Sections 1-4
- We find out from the narrator that when Martin meets his old mentor Gottlieb in the street, Gottlieb is actually a ruined man.
- During his time at Winnemac University, he received a few offers to work in other schools. This naturally makes him cocky, so he started running his mouth and saying that he should have been in charge of medicine at Winnemac, and that his peers don't know what they're talking about. Unfortunately, all this smack talk gets him sacked.
- When Gottlieb goes running to the people who offered him jobs, all of the offers fall through, which means that Gottlieb will have to think about teaching high school chemistry if he still wants a job.
- Uh oh. We know what happened when Walter White, another great scientific mind, started teaching high school chemistry.

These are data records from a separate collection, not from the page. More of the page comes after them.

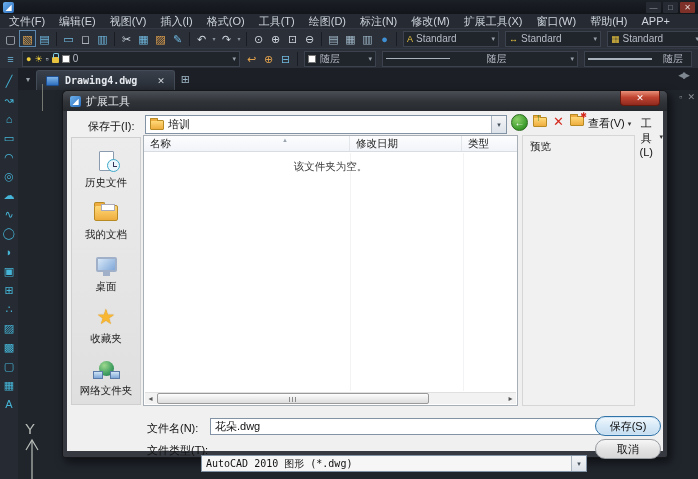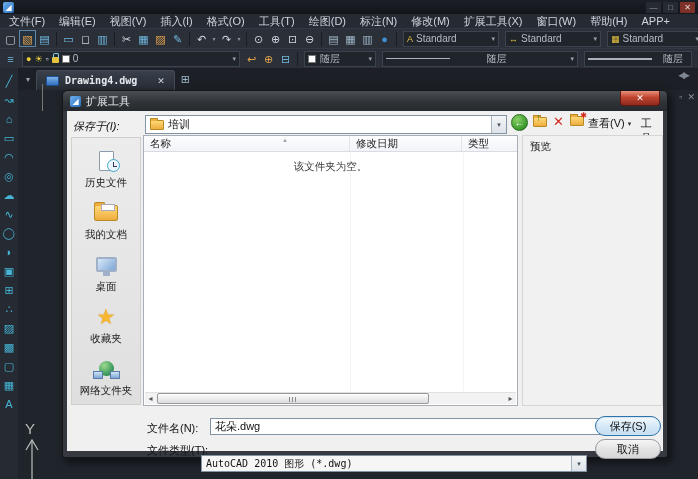--- a/index.html
+++ b/index.html
@@ -82,7 +82,7 @@
     border-radius:0 0 4px 4px; color:#fff; font-size:9px; line-height:13px; text-align:center; }
   .dlg-body { position:absolute; left:4px; right:4px; top:20px; bottom:6px; background:#f0f0f0; color:#111; }
   .lbl { position:absolute; font-size:11px; color:#111; }
-  .savein-lbl { left:6px; top:8px;font-style:italic; }
+  .savein-lbl { left:21px; top:8px; }
   .wcombo { position:absolute; height:19px; background:#fff; border:1px solid #8293a6;
     display:flex; align-items:center; gap:4px; padding-left:4px; font-size:11px; color:#111; }
   .savein { left:78px; top:4px; width:362px; }

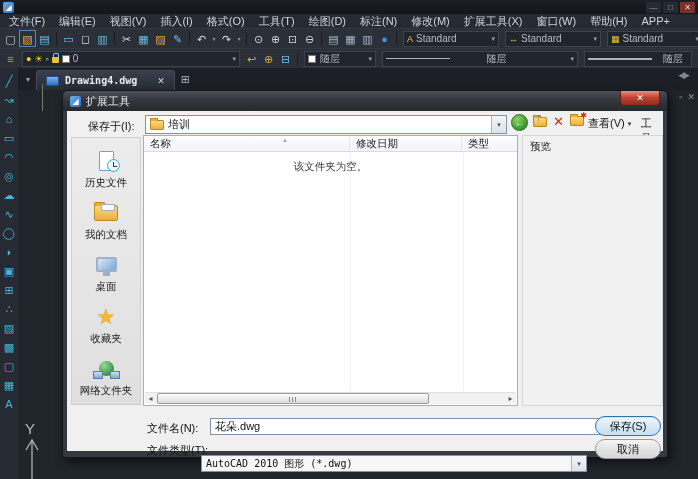--- a/index.html
+++ b/index.html
@@ -152,7 +152,7 @@
   .hs-thumb::before { content:""; position:absolute; left:50%; top:3px; margin-left:-4px; width:8px; height:5px;
     background:repeating-linear-gradient(90deg,#8b8b8b 0 1px,transparent 1px 3px); }
   
-  .preview { position:absolute; left:455px; top:24px; width:141px; height:271px;
+  .preview { position:absolute; left:455px; top:24px; width:113px; height:271px;
     background:#f1f1f1; border:1px solid #d6d6d6; }
   .preview .plbl { position:absolute; left:7px; top:4px; font-size:10.5px; color:#222; }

- But Gottlieb doesn't turn to cooking meth. He just mourns the loss of Martin as a disciple. Secretly, he has always thought that Martin would come back to him, and the possibility that Martin is done with him is difficult to bear.
- The truth is that if Gottlieb asked a few of his scientific admirers for help, they'd help him. But he's just too proud to do this sort of thing.
- To make things worse, Gottlieb's wife gets seriously ill, and Gottlieb is so out of practice as a doctor that he doesn't know how to treat her. He has to call up Dean Silva, the same man who fired him, to take care of her.
- On the day that Gottlieb sees Martin and Leora in the street, he's on his way to the Chicago Teachers' Agency to take a job as a high school instructor.
- The guy at the Chicago Teachers' Agency actually had a university job to offer, but he called around and found out that Gottlieb was fired from his last job for being a troublemaker.
- Gottlieb leaves the guy's office totally fuming with rage.